**WHAT YOU HAVE TO DO**
Tally the lines in the data below in which the word "Light" occurs, then give only the total.

**DATA FOR THIS TASK**
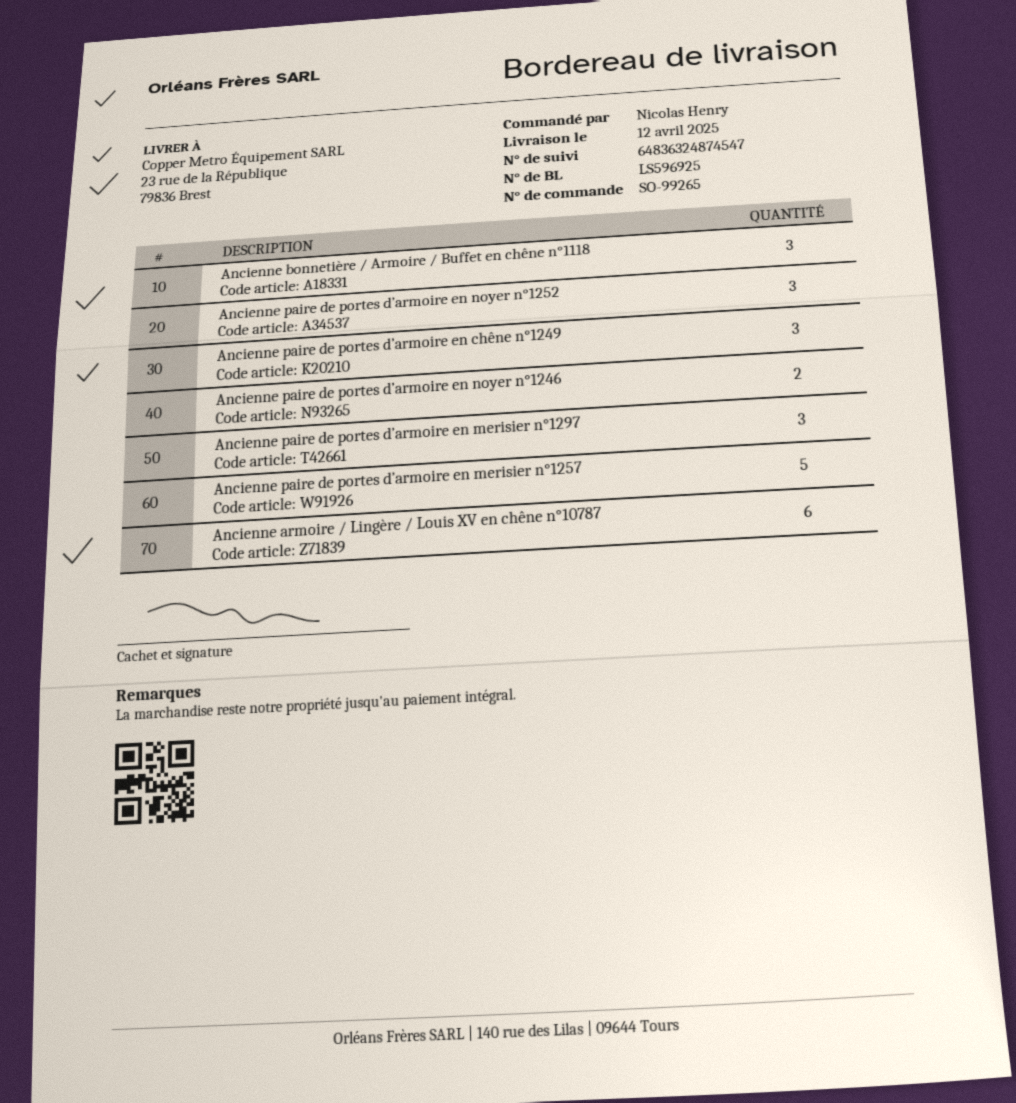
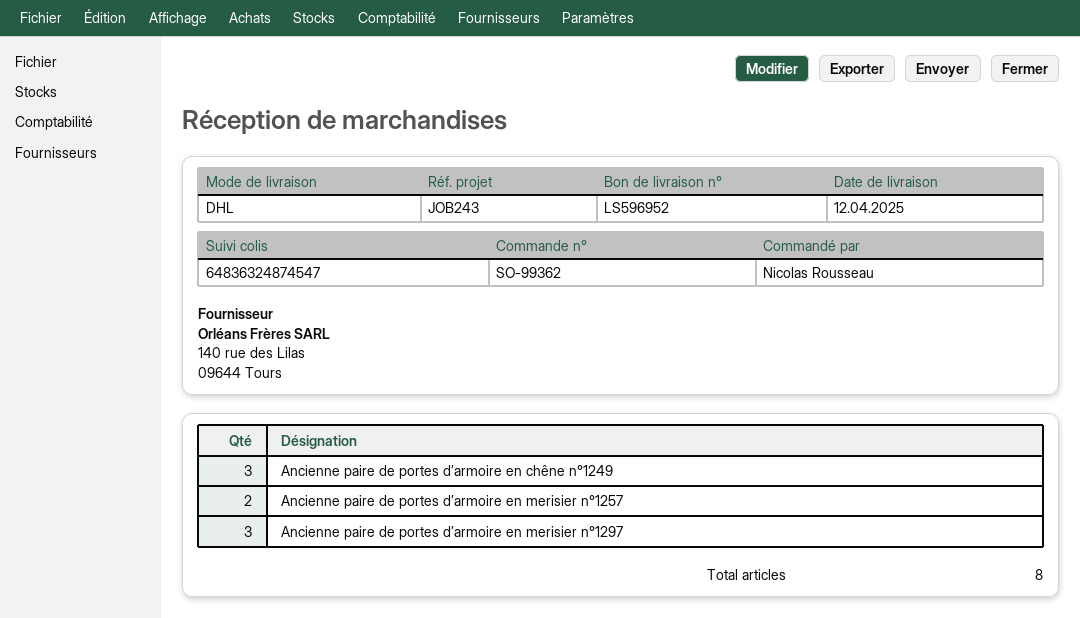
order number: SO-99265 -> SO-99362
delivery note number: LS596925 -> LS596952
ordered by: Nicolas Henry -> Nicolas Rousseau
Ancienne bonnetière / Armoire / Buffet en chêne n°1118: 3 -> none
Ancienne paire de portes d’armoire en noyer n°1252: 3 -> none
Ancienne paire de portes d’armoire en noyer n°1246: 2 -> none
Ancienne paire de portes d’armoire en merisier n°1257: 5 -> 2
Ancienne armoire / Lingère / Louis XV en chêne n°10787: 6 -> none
==
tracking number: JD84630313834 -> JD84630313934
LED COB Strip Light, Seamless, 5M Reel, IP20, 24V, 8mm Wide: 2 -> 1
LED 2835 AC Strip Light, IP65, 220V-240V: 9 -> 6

**SOLVED EXERCISE**
2